Retype each of the records below exactly, leaving the pictures out.

*** Material provided Section Begins ***

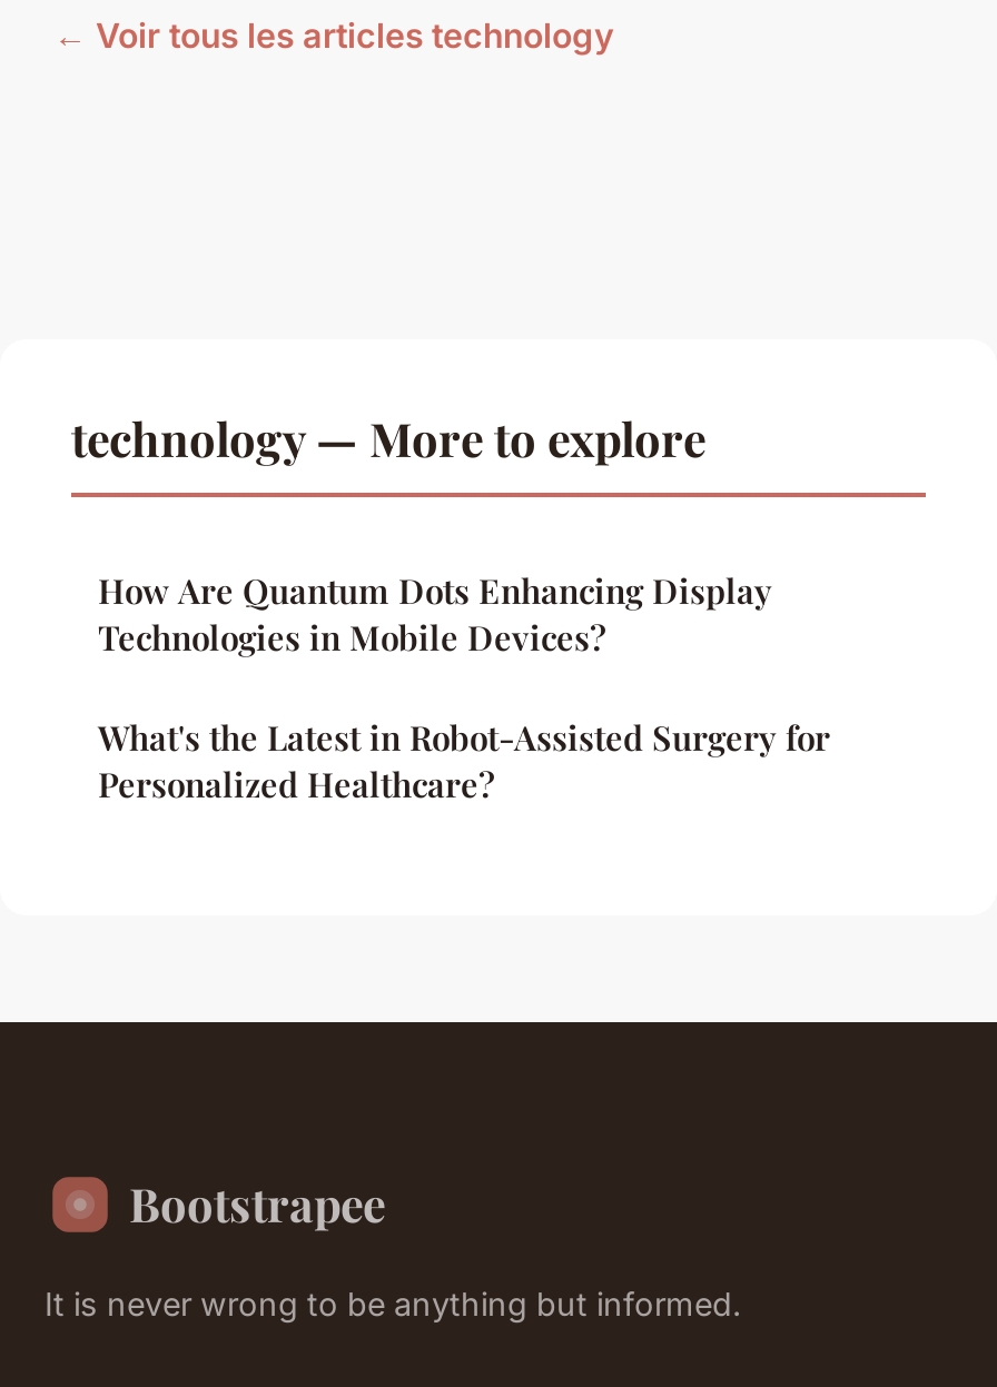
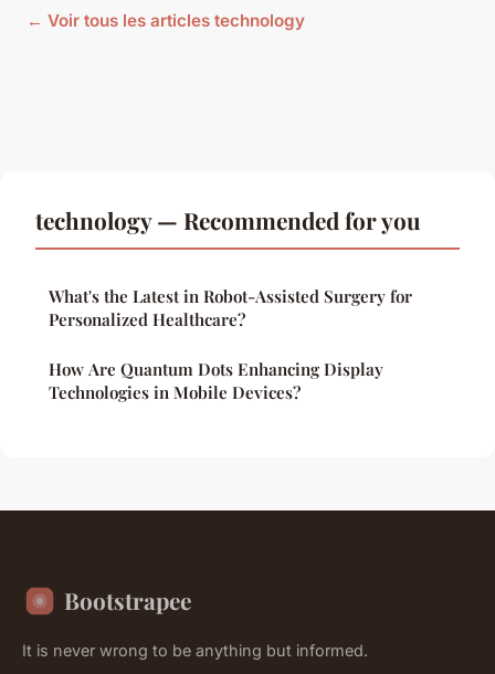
[71,406,705,469] technology — More to explore -> [35,205,421,236] technology — Recommended for you
moved [98,569,772,660] -> [49,358,383,404]: How Are Quantum Dots Enhancing Display | Technologies in Mobile Devices?
moved [98,716,830,807] -> [49,285,412,331]: What's the Latest in Robot-Assisted Surgery for | Personalized Healthcare?

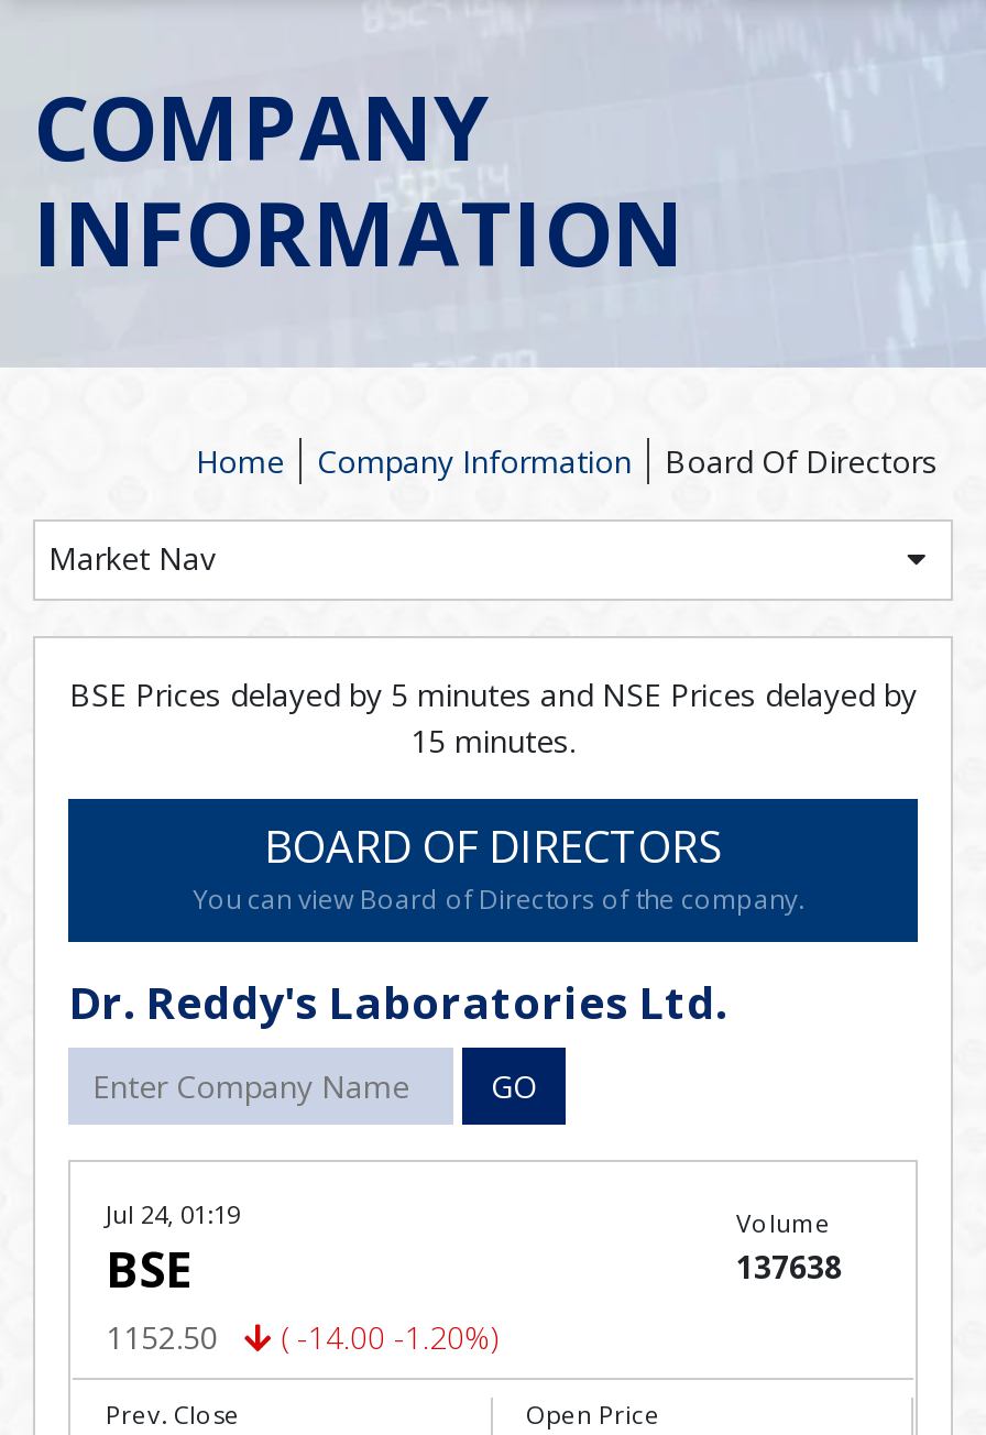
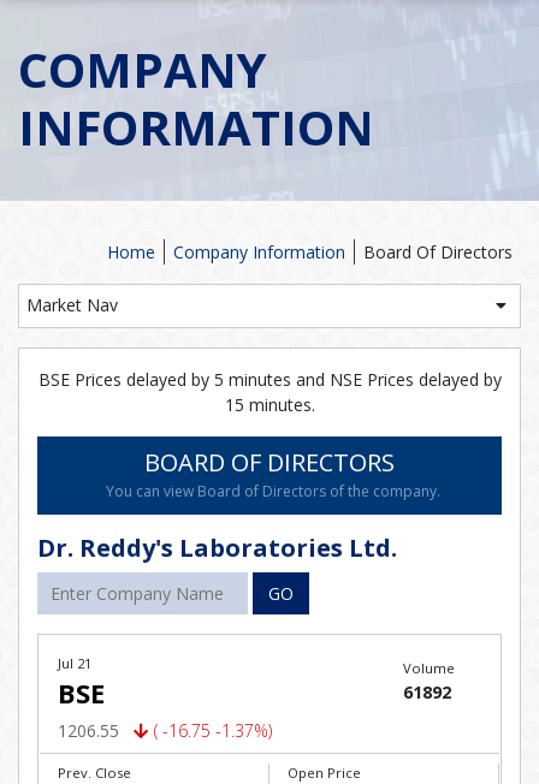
[106,1197,240,1230] Jul 24, 01:19 -> [58,654,91,672] Jul 21
[736,1246,842,1288] 137638 -> [402,681,451,703] 61892
[106,1316,218,1358] 1152.50 -> [58,719,119,742] 1206.55
[282,1316,497,1358] ( -14.00 -1.20%) -> [154,719,272,742] ( -16.75 -1.37%)

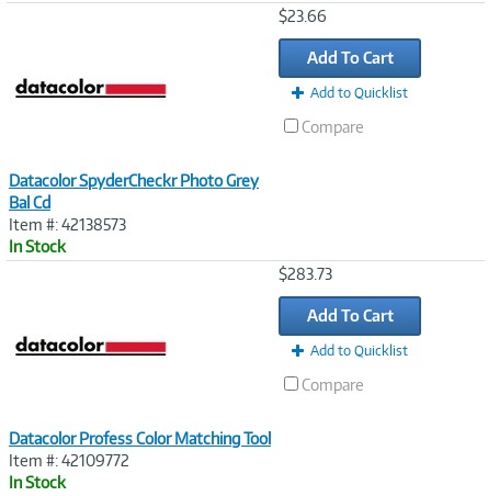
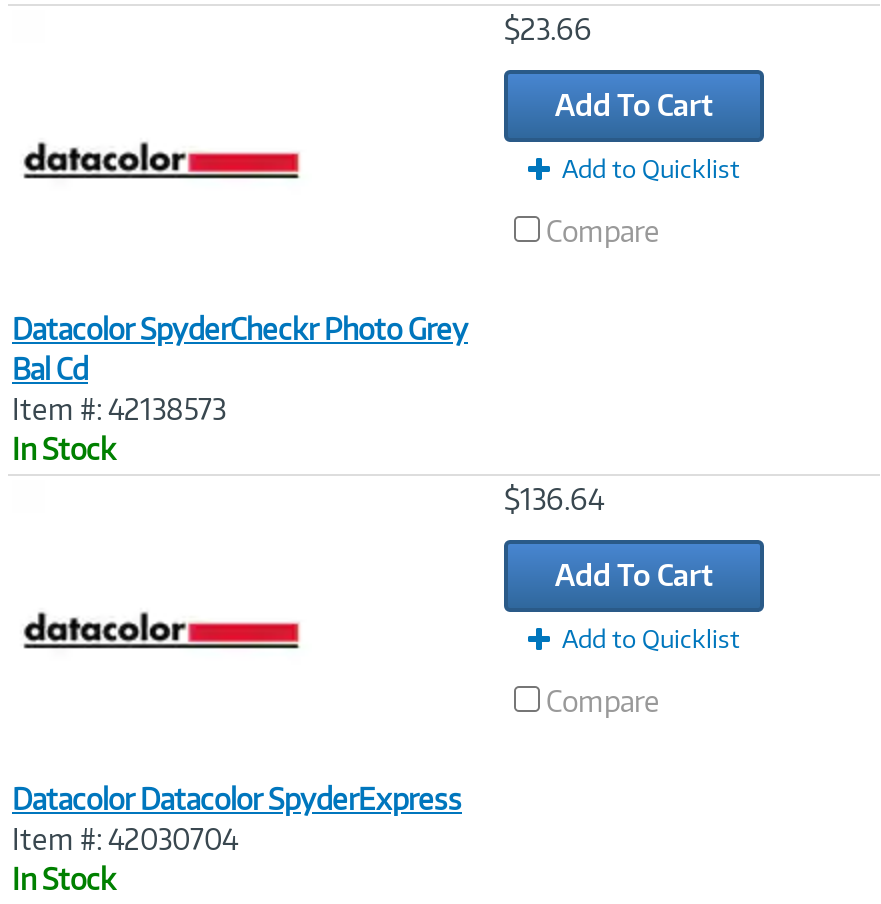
[279,264,336,283] $283.73 -> [504,482,610,516] $136.64
[9,429,271,470] Datacolor Profess Color Matching Tool | Item #: 42109772 -> [12,782,462,856] Datacolor Datacolor SpyderExpress | Item #: 42030704

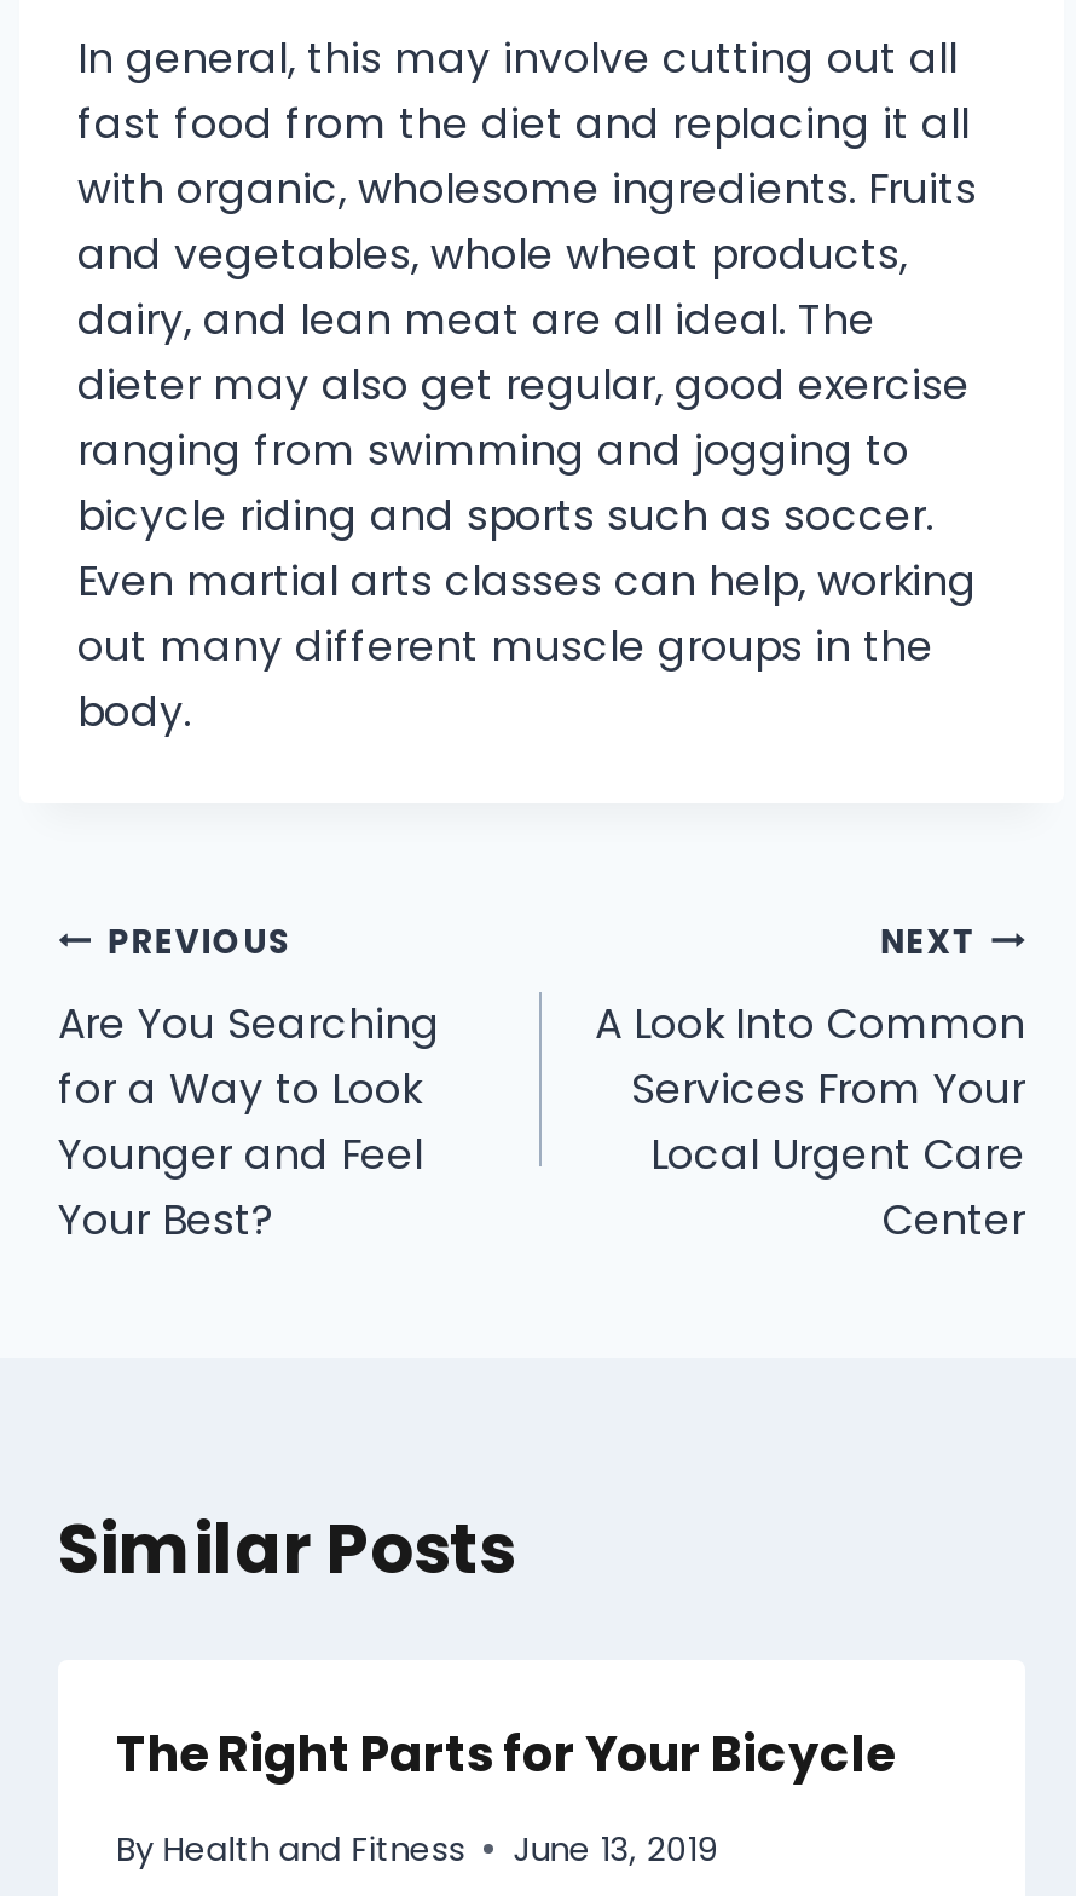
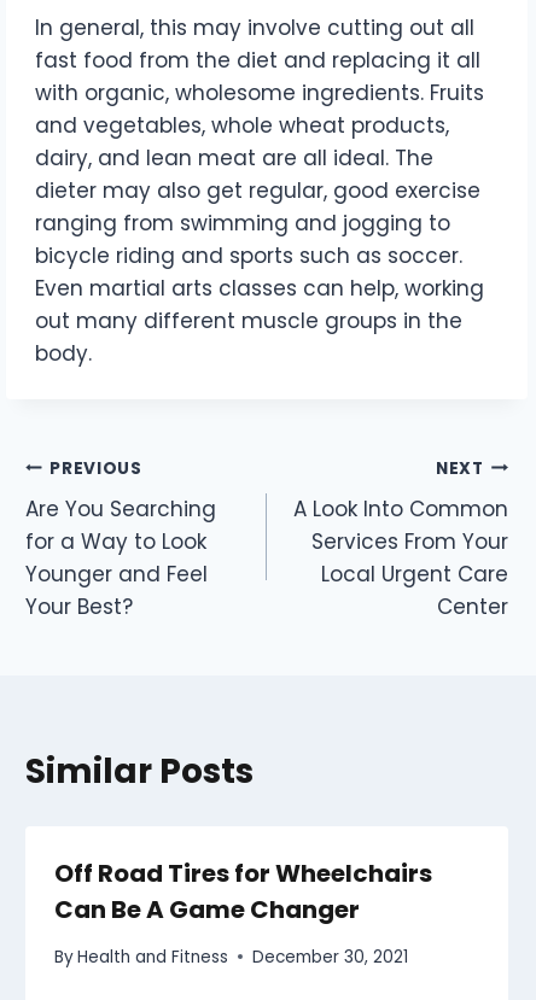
[116,1721,895,1788] The Right Parts for Your Bicycle -> [54,856,432,926] Off Road Tires for Wheelchairs | Can Be A Game Changer
[116,1826,719,1872] By Health and Fitness June 13, 2019 -> [54,945,408,968] By Health and Fitness December 30, 2021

*** Material provided Section Ends ***

- [Answer section]:
[71,406,705,469] technology — More to explore -> [35,205,421,236] technology — Recommended for you
moved [98,569,772,660] -> [49,358,383,404]: How Are Quantum Dots Enhancing Display | Technologies in Mobile Devices?
moved [98,716,830,807] -> [49,285,412,331]: What's the Latest in Robot-Assisted Surgery for | Personalized Healthcare?

[106,1197,240,1230] Jul 24, 01:19 -> [58,654,91,672] Jul 21
[736,1246,842,1288] 137638 -> [402,681,451,703] 61892
[106,1316,218,1358] 1152.50 -> [58,719,119,742] 1206.55
[282,1316,497,1358] ( -14.00 -1.20%) -> [154,719,272,742] ( -16.75 -1.37%)

[279,264,336,283] $283.73 -> [504,482,610,516] $136.64
[9,429,271,470] Datacolor Profess Color Matching Tool | Item #: 42109772 -> [12,782,462,856] Datacolor Datacolor SpyderExpress | Item #: 42030704

[116,1721,895,1788] The Right Parts for Your Bicycle -> [54,856,432,926] Off Road Tires for Wheelchairs | Can Be A Game Changer
[116,1826,719,1872] By Health and Fitness June 13, 2019 -> [54,945,408,968] By Health and Fitness December 30, 2021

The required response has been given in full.